» **Records for processing**:
--- --- ---
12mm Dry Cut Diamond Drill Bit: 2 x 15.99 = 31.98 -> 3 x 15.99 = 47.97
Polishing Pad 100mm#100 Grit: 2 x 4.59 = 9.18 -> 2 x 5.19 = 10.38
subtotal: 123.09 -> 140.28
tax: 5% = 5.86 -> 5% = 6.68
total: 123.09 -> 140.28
--- --- ---
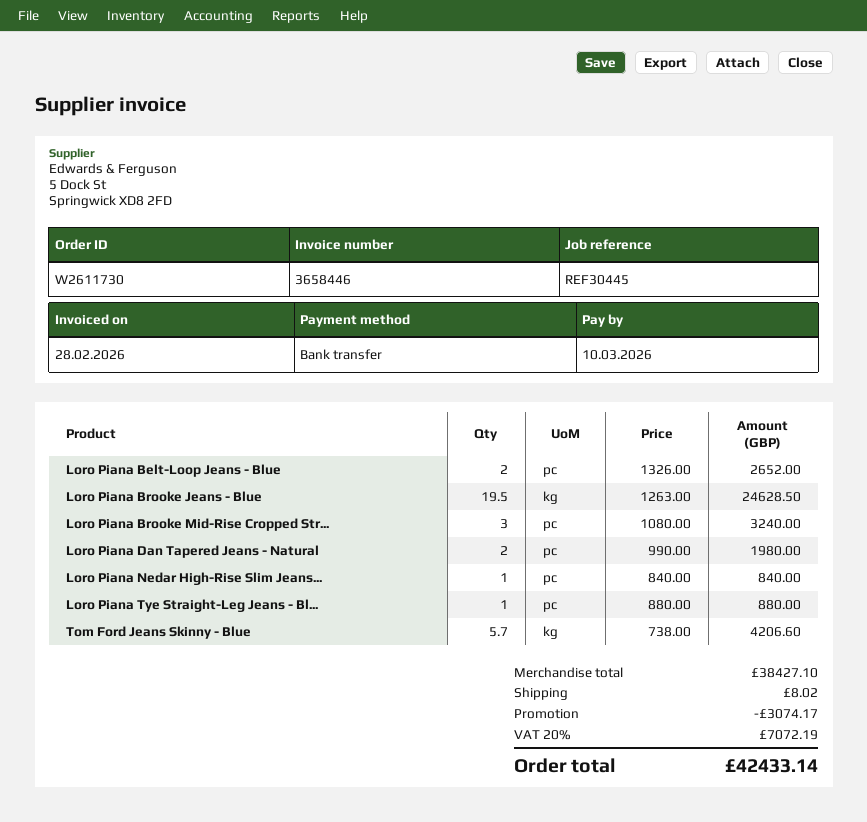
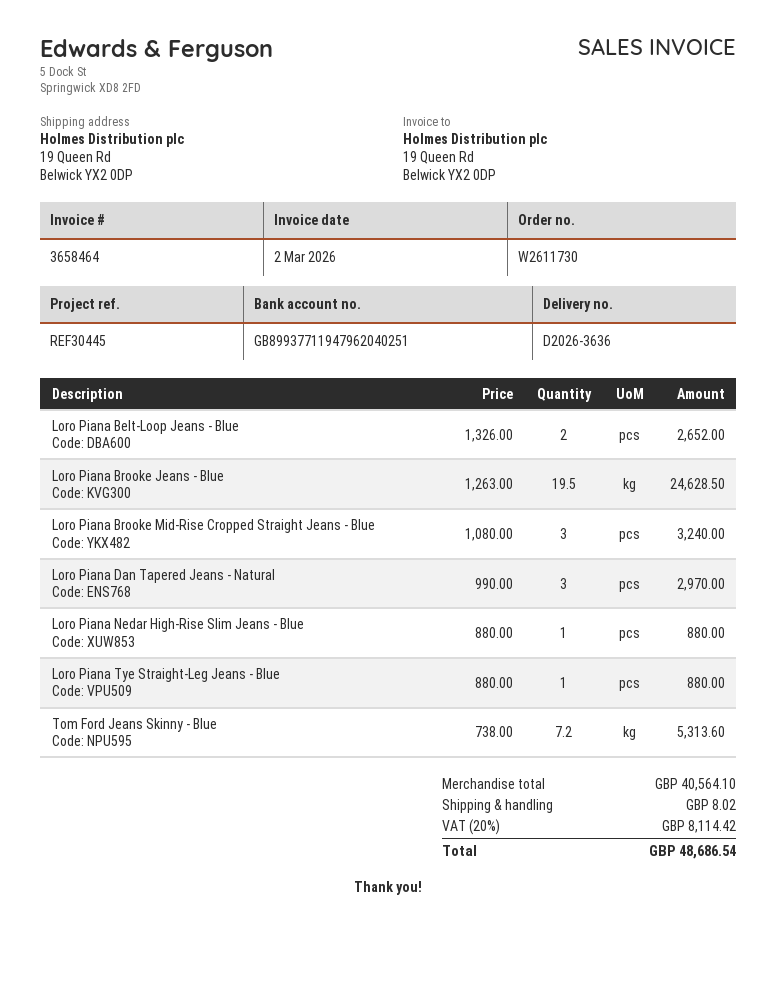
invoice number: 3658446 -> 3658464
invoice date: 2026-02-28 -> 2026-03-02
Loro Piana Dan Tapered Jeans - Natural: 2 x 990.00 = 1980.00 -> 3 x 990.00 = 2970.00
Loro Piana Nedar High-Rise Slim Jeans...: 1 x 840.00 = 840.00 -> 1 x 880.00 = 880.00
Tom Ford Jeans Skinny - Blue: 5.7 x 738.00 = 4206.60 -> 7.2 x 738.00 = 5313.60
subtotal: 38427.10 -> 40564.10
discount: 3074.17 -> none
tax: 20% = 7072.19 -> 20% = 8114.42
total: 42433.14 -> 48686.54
--- --- ---
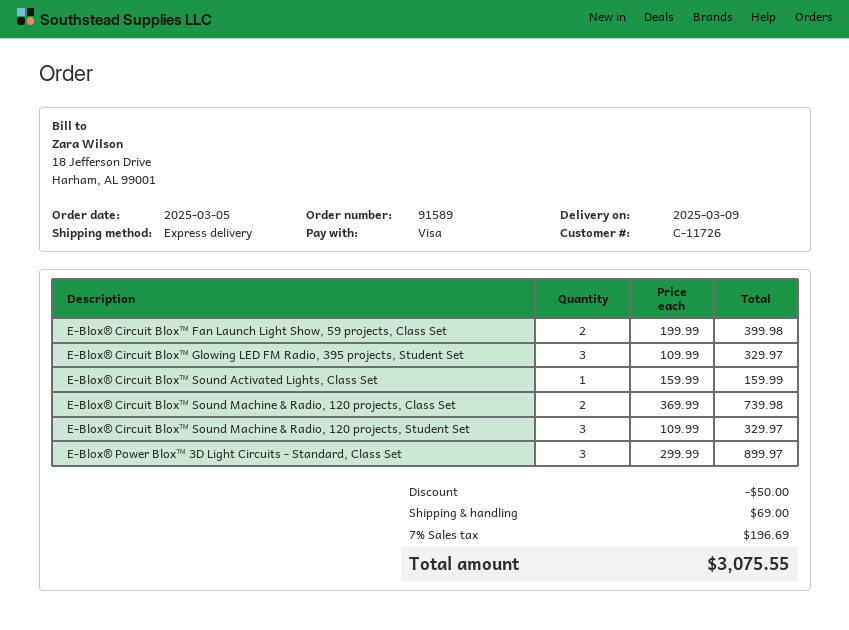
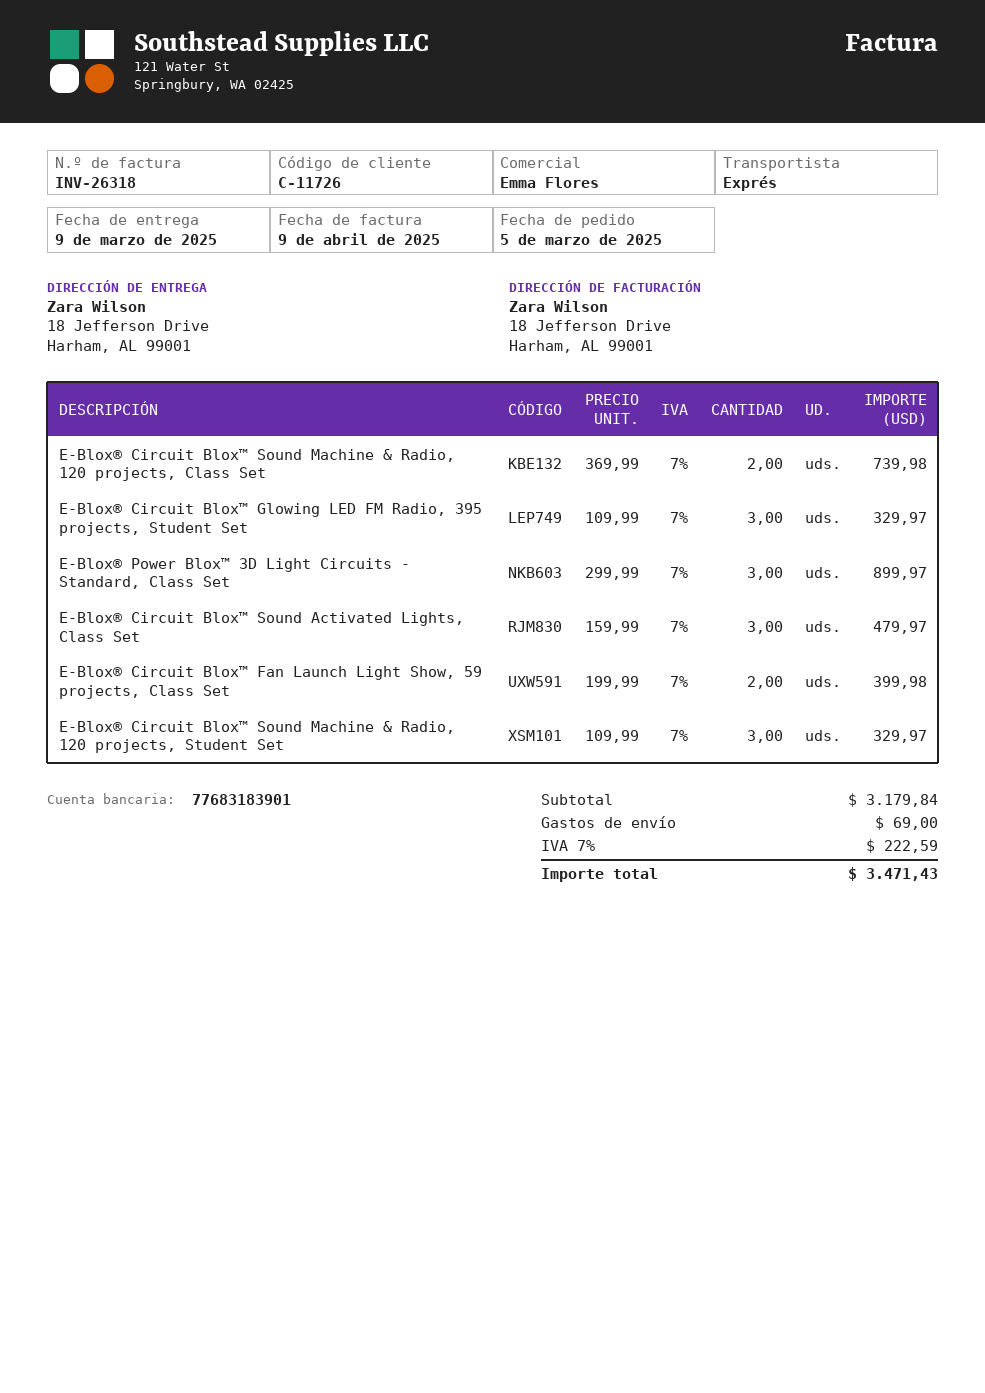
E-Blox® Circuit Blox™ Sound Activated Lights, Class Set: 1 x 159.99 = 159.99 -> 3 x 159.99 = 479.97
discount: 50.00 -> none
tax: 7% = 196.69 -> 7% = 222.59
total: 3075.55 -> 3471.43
--- --- ---
» **How to complete this task**: Working from the records above, write out verbatim only the lines from the line containing "invoice number: 3658446 -> 3658464" through the line containing "total: 42433.14 -> 48686.54".

» **Solution**:
invoice number: 3658446 -> 3658464
invoice date: 2026-02-28 -> 2026-03-02
Loro Piana Dan Tapered Jeans - Natural: 2 x 990.00 = 1980.00 -> 3 x 990.00 = 2970.00
Loro Piana Nedar High-Rise Slim Jeans...: 1 x 840.00 = 840.00 -> 1 x 880.00 = 880.00
Tom Ford Jeans Skinny - Blue: 5.7 x 738.00 = 4206.60 -> 7.2 x 738.00 = 5313.60
subtotal: 38427.10 -> 40564.10
discount: 3074.17 -> none
tax: 20% = 7072.19 -> 20% = 8114.42
total: 42433.14 -> 48686.54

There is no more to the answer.